目的意識を持って計画的に学ぶことが、充実した留学生活への第一歩だと言えるでしょう。
目的を見失った例
当初は「英語力を伸ばしたい」という目的を持って留学したB郎さん。
しかし、現地の生活が楽しすぎて、いつの間にか語学学習が疎かになってしまいました。
気づけば留学期間が終了。
英語力はそれほど伸びておらず、「留学の目的は一体何だったのか」と自問自答する日々が続いたそうです。

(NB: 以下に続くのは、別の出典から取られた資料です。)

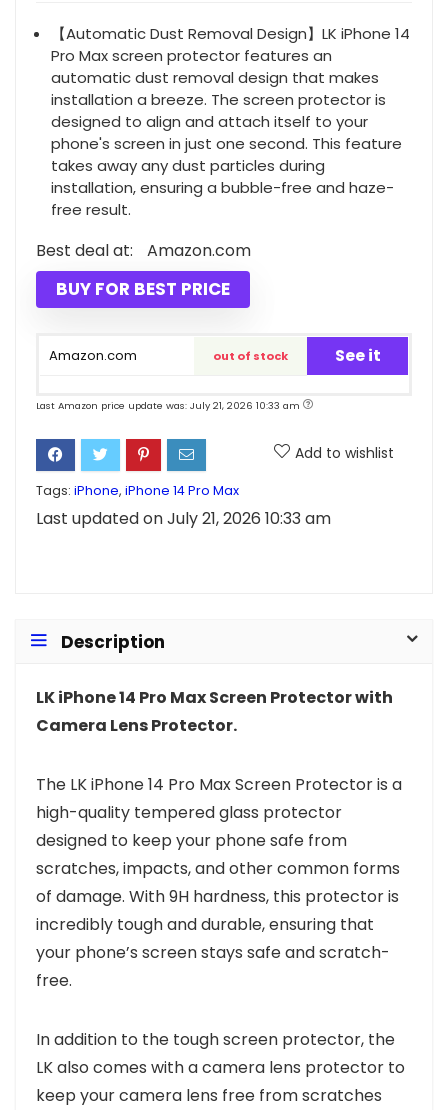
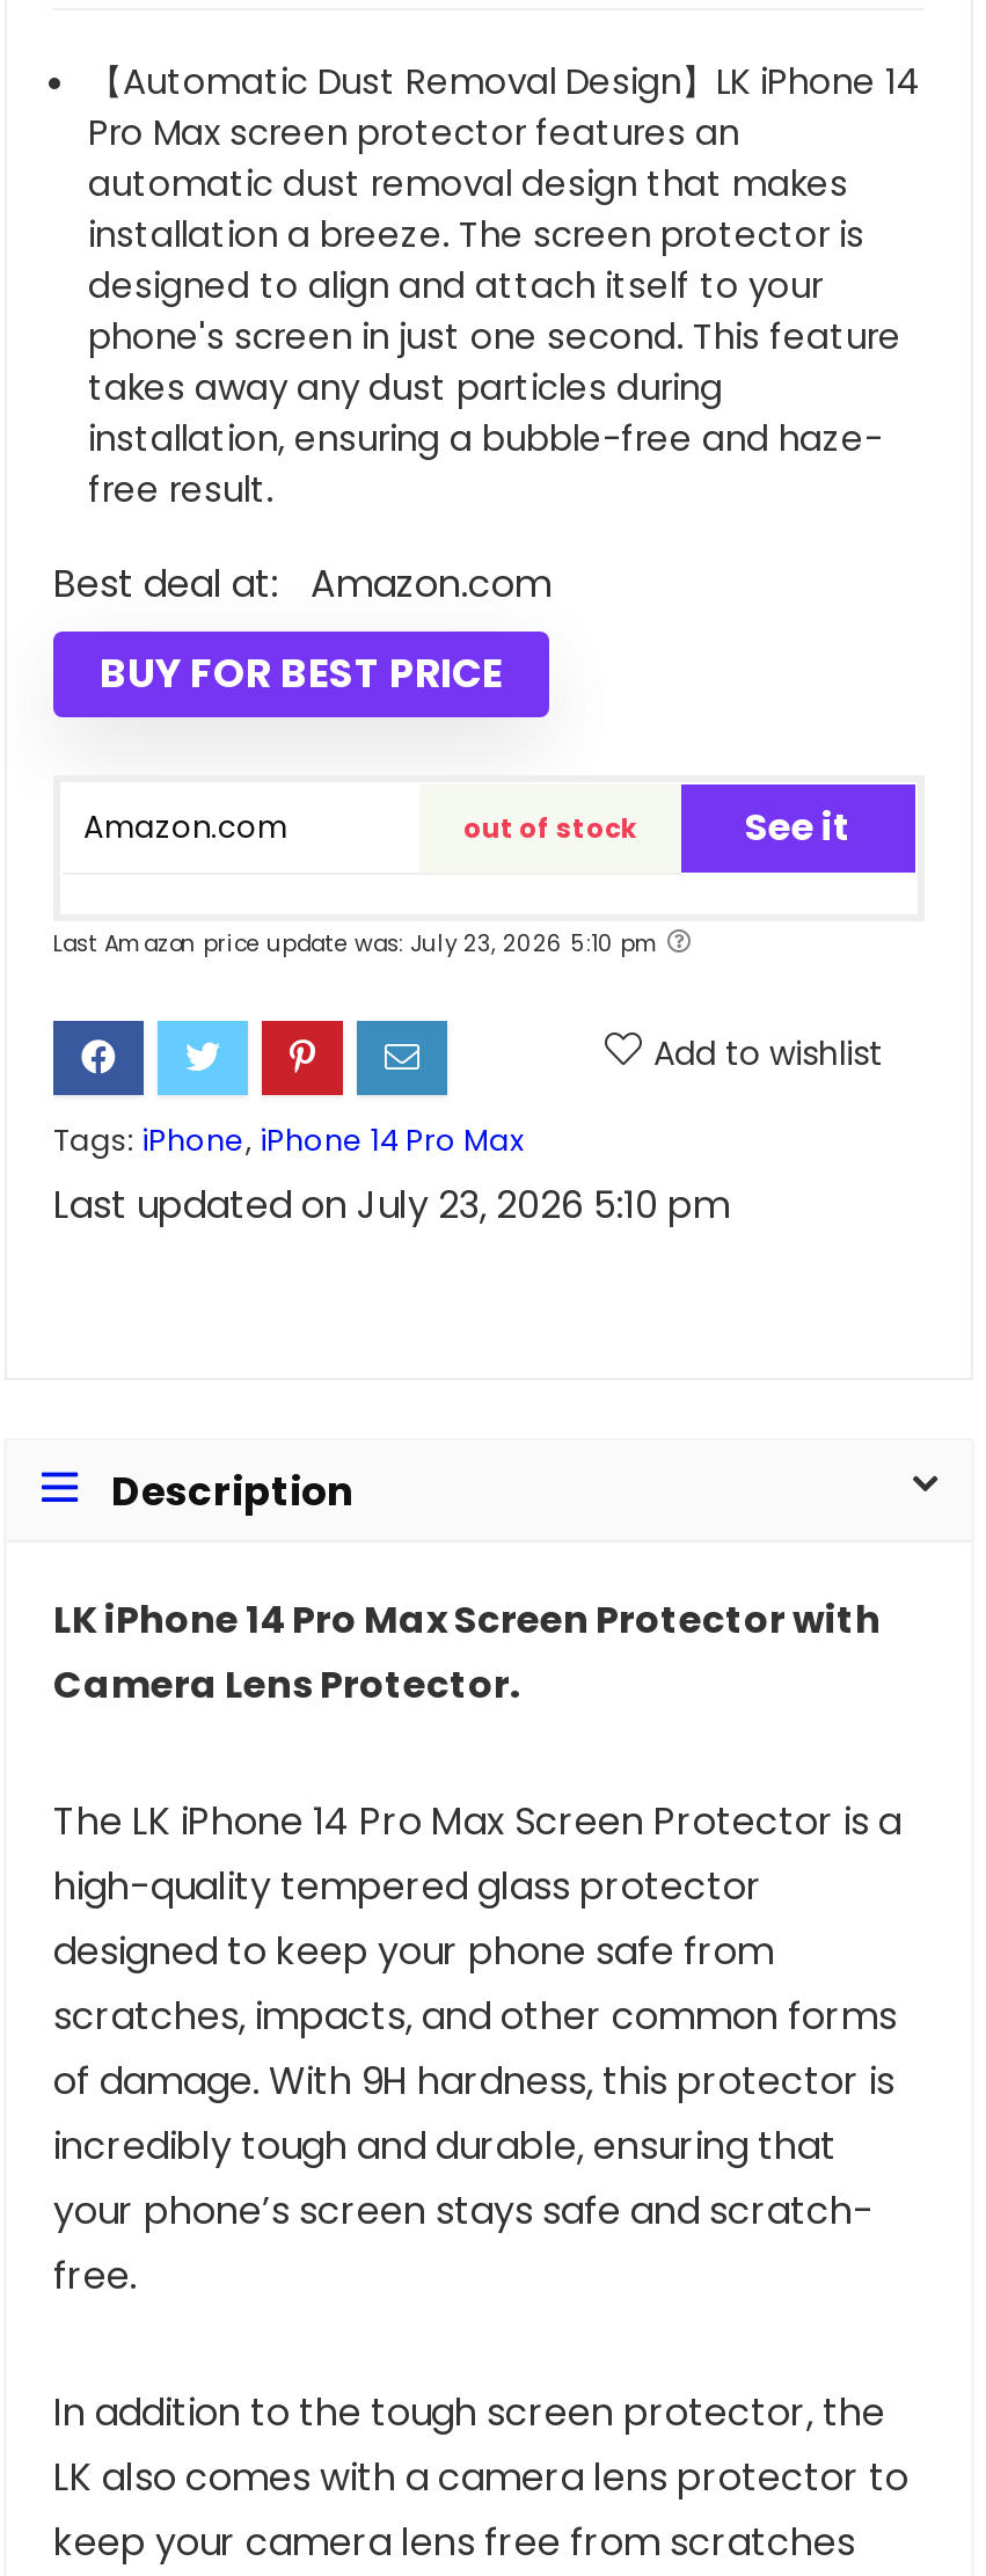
[36,398,303,412] Last Amazon price update was: July 21, 2026 10:33 am -> [53,927,667,957] Last Amazon price update was: July 23, 2026 5:10 pm
[36,506,331,530] Last updated on July 21, 2026 10:33 am -> [53,1177,730,1231] Last updated on July 23, 2026 5:10 pm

留学中は、常に自分の目的を意識し、それに沿った行動を取ることが大切です。
楽しみも大切ですが、留学の本来の目的を見失わないよう、メリハリを持って生活することが求められます。
目的が明確でなかった例
「とにかく英語が話せるようになりたい」という思いから留学を決意したC子さん。
留学を終えて帰国した今、「英語は少しは話せるようになったが、具体的に何ができるようになったのかよく分からない」と漠然とした達成感を感じているとのこと。
目的が曖昧だったために、自分の成長を実感しにくかったのかもしれません。
「TOEIC800点以上を取得する」など、具体的な目標を設定しておけば、達成度もより明確になったはずです。
抽象的な目的ではなく、数値化された目標を立てることが、留学の成果を実感するために重要だと言えますね。
目的を自分で決めなかった例
周囲の勧めで留学を決めたD郎さん。
本人は留学に対して消極的で、「親に言われたから」「友達が行くから」という他人の意見に流された形で渡航しました。
自分の意思ではなかったため、モチベーションが上がらず、留学生活を満喫することができなかったそうです。
留学は、あくまで自分の意思で決断すべきものです。
他人の意見に惑わされることなく、自分の目的や将来の夢と照らし合わせて、留学の是非を判断することが大切だと言えるでしょう。